Preserving and enhancing natural carbon sinks

In order for these sinks to absorb the greenhouse gas emissions, we need to protect and manage our natural carbon sinks. Management is key to determining whether they can act as a source of CO2 to the atmosphere or a sink under future climates.

There are eight key terrestrial implementation opportunities to increase carbon sequestration and mitigate against climate change on land.

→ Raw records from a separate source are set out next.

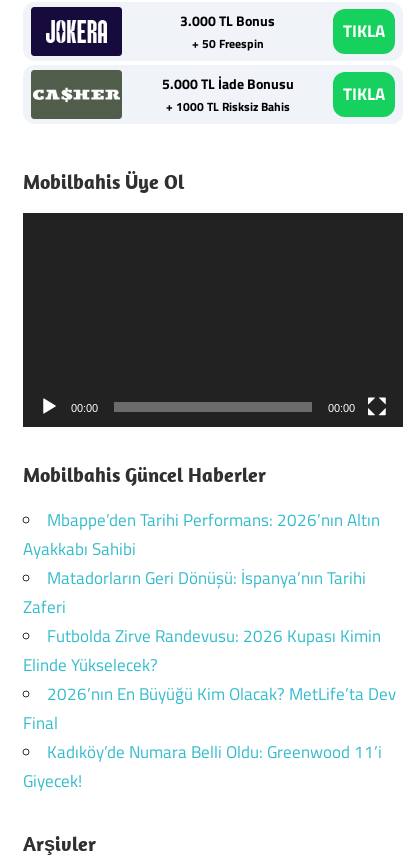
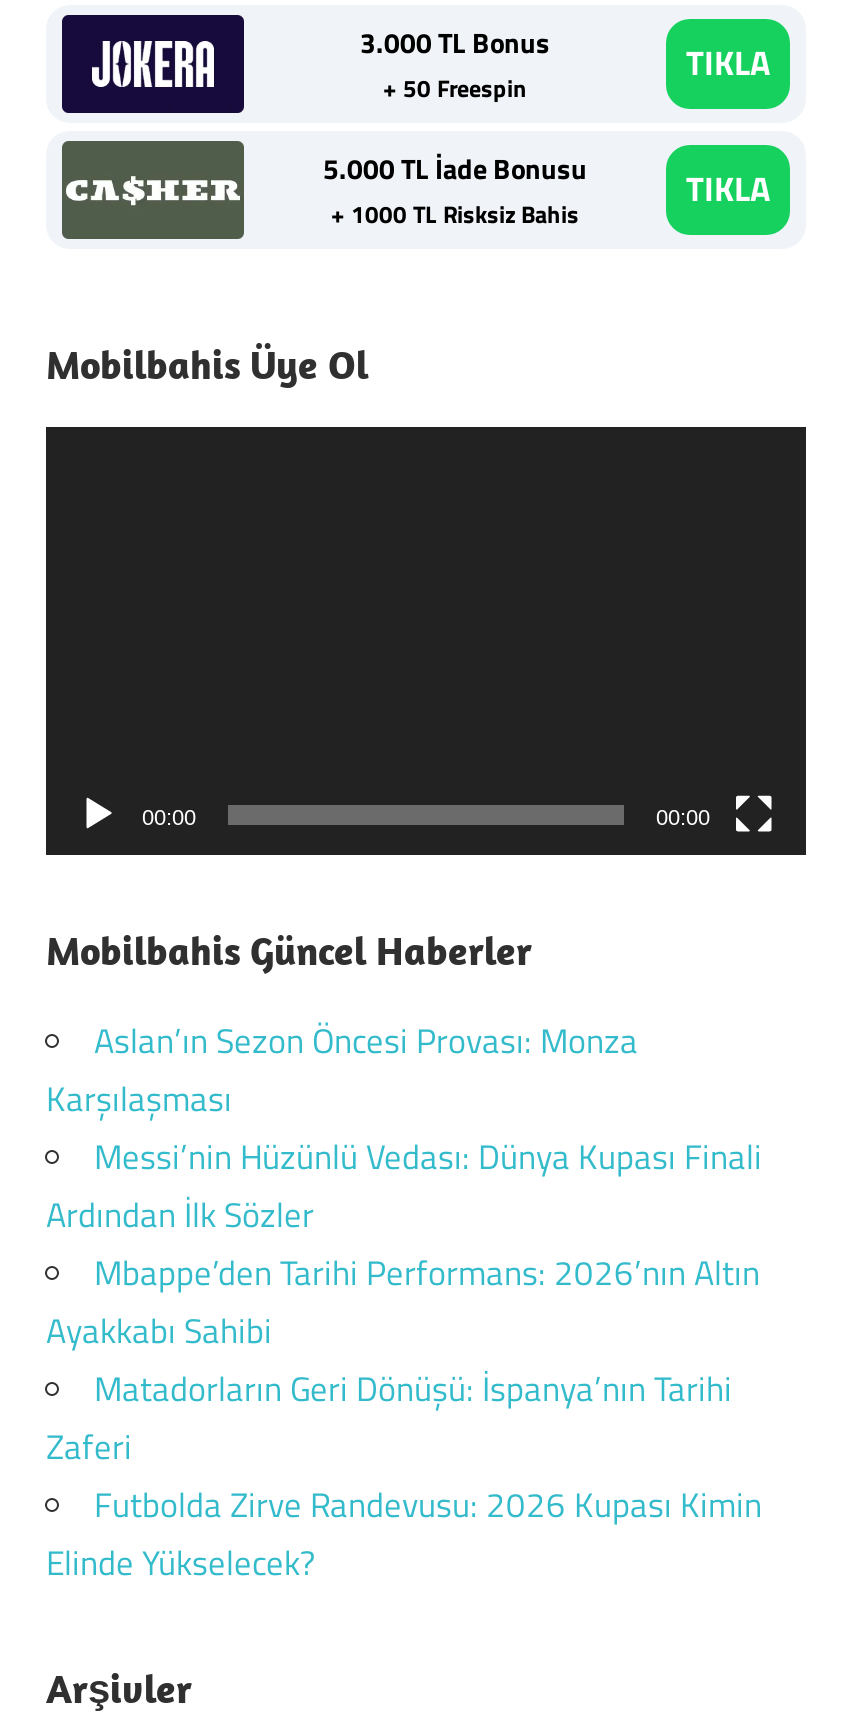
+ Aslan’ın Sezon Öncesi Provası: Monza
+ Karşılaşması
+ Messi’nin Hüzünlü Vedası: Dünya Kupası Finali
+ Ardından İlk Sözler

moved down: Mbappe’den Tarihi Performans: 2026’nın Altın | Ayakkabı Sahibi | Matadorların Geri Dönüşü: İspanya’nın Tarihi | Zaferi | Futbolda Zirve Randevusu: 2026 Kupası Kimin | Elinde Yükselecek?

- 2026’nın En Büyüğü Kim Olacak? MetLife’ta Dev
- Final
- Kadıköy’de Numara Belli Oldu: Greenwood 11’i
- Giyecek!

These include:

  • Biomass to energy through the combustion of sugar and forestry biomass waste to generate energy
  • Anaerobic Biogas digesters to generate energy from waste
  • Commercial small-grower afforestation
  • Restoration of sub-tropical thicket and forests
  • Restoration and management of grasslands which is especially noteworthy because it has substantial rural livelihood and ecological infrastructure benefits
  • Biochar production and application in order to create a carbon-rich material that can be mixed into soils to increase soil-carbon.
  • Reduced tillage that leaves sufficient biomass residue in place to cover a minimum of 30% of the soil surface after planting
  • Reduced emissions from Degradation and Deforestation (REDD+) through planning and regulation.

Management approaches to secure the carbon storage potential of coastal ecosystems and oceans include:

  • Marine Protected Areas
  • Marine Spatial Planning
  • Area-based fisheries management approaches
  • Buffer zones to allow inland migration of coastal carbon sinks
  • Regulated coastal development
  • Ecosystem rehabilitation.

While protection and management of carbon sinks is important, it is equally important to continue reducing our anthropogenic emissions of greenhouse gases through reducing fossil fuel emissions to zero.

Read our full position paper here.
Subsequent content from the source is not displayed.